Preparing to Core Aerate
While autumn is the best time of the year to aerate cool-season grasses like Kentucky Bluegrass, Perennial Ryegrass, and Fescue, warm-season grasses should be aerated from April through June. This includes many of the southern grasses such as Bermudagrass, Zoysia, andBuffalograss. Prepare lawn for aeration by irrigating a day or two prior. This softens the ground and helps the aerator penetrate the soil, allowing plugs to be more easily removed. Do not aerate after prolonged rainfall. The soil should be moist but not wet. It’s also important to flag sprinkler heads and other hidden objects to ensure they are not damaged during aeration.
Do it Yourself or Hire a Professional
If you feel comfortable handling a core aerator yourself, they’re available for rent at equipment rental centers and garden centers. Most homeowners choose to hire a professional landscaping company. If renting, be sure to select an aerator with deep, hollow tines that will ensure the best penetration into the soil and removal of soil plugs. Don’t be fooled by the spiked shoes or pitchforks marketed to be aerators. If the device doesn’t remove soil from the ground, then it certainly isn’t going to aerate the soil and will probably only increase soil compaction.

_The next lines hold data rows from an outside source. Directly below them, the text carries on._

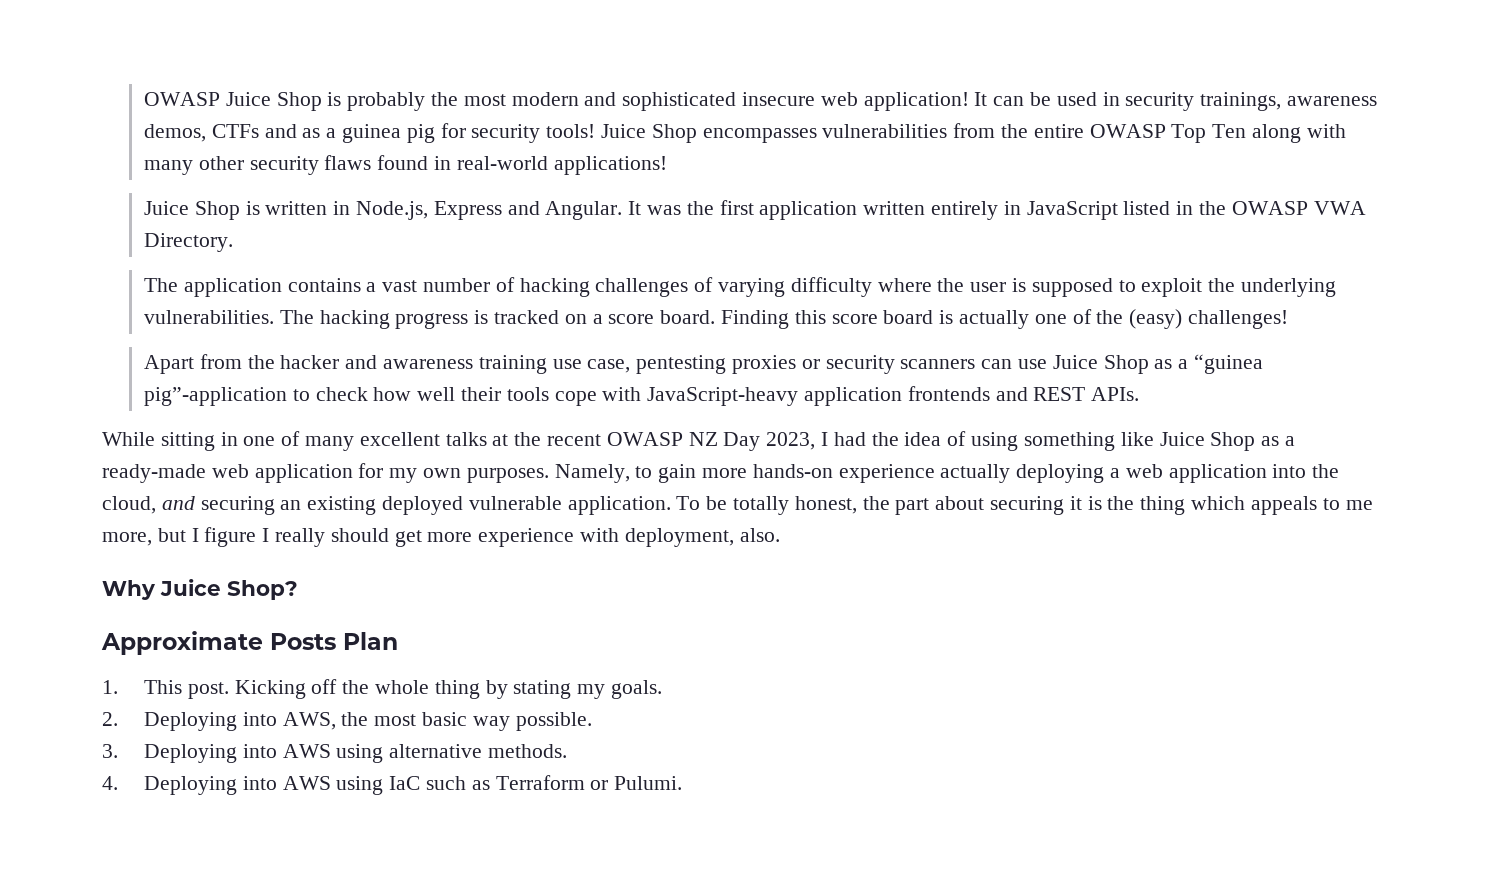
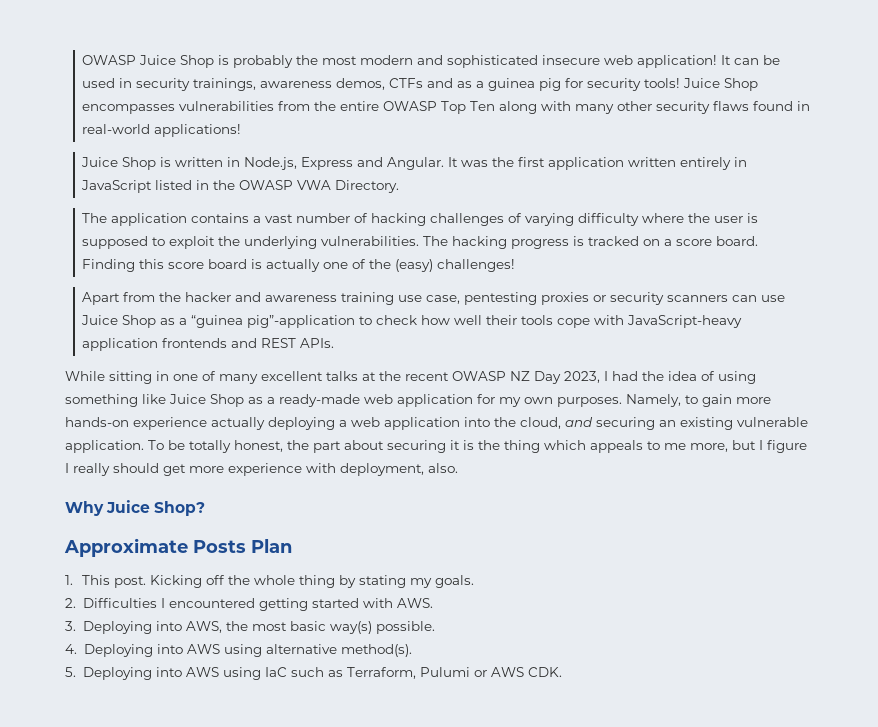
- Namely, to gain more hands-on experience actually deploying a web application into the cloud, and securing an existing deployed vulnerable application.
+ Namely, to gain more hands-on experience actually deploying a web application into the cloud, and securing an existing vulnerable application.
- 2. Deploying into AWS, the most basic way possible.
+ 2. Difficulties I encountered getting started with AWS.
+ 3. Deploying into AWS, the most basic way(s) possible.
- 3. Deploying into AWS using alternative methods.
- 4. Deploying into AWS using IaC such as Terraform or Pulumi.
+ 4. Deploying into AWS using alternative method(s).
+ 5. Deploying into AWS using IaC such as Terraform, Pulumi or AWS CDK.

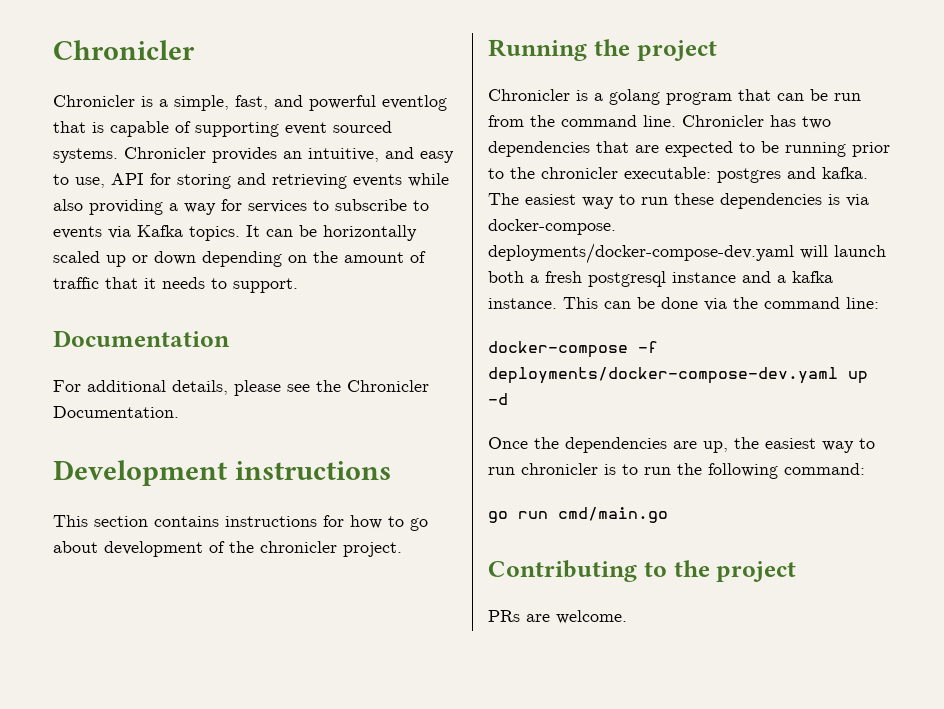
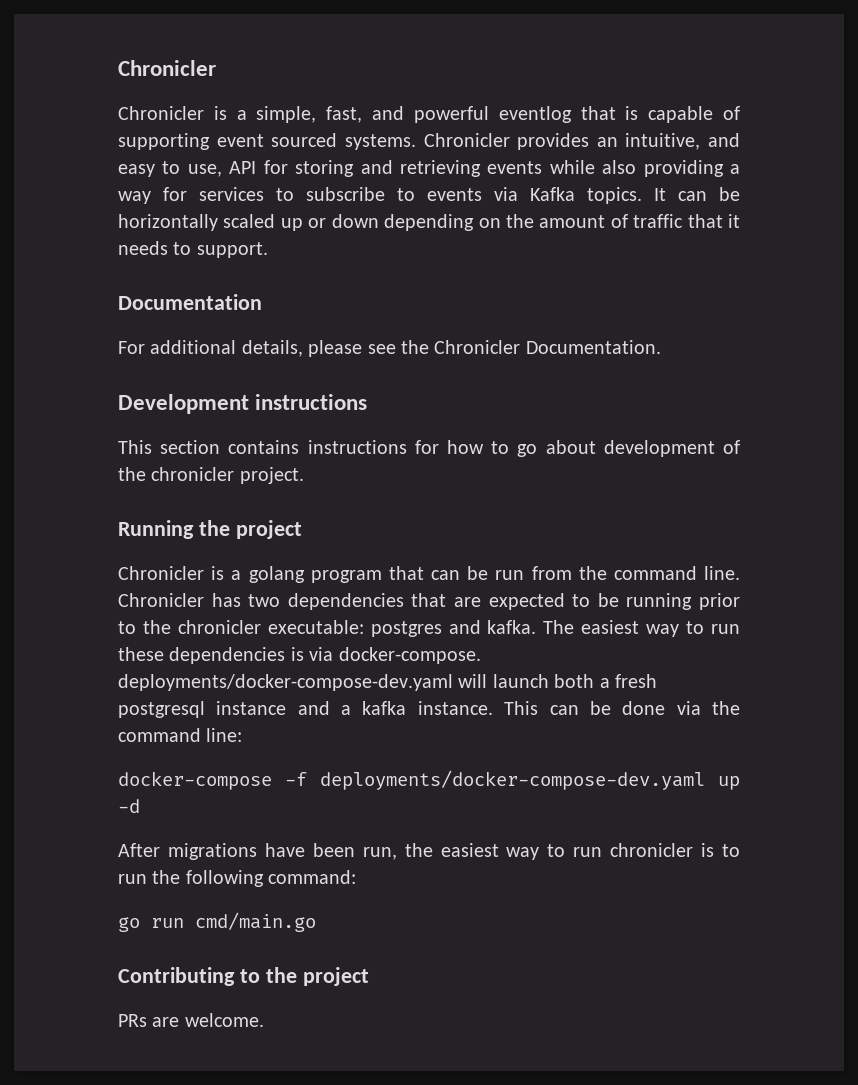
- Once the dependencies are up, the easiest way to run chronicler is to run the following command:
+ After migrations have been run, the easiest way to run chronicler is to run the following command:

During and After Core Aeration
As you run the core aerator across your lawn, be sure you are removing soil plugs that are 2 to 3” deep and ¾” in diameter. Run the core aerator back and forth across the lawn in one direction, and then repeat in a direction at a 90º angle to the first direction. That way you won’t miss any areas. Avoid the urge to remove the soil plugs after aerating as they help break down the thatch layer. They will eventually disappear and work themselves back into the grass in two to four weeks. This is also an ideal time to overseed and apply an organic type slow-release fertilizer as maximum soil-to-seed contact is possible and fertilizer has the greatest opportunity to work itself deep into the soil.
Yearly core aeration is one of the most beneficial ways of reviving and maintaining a lawn or sports field. Instead of thinking of soil as lifeless dirt, think of it as a living organism in need of water, nutrients, and air. Limit these requirements through the process of compaction and grass will struggle. Open up your soil through core aeration and grass will thrive.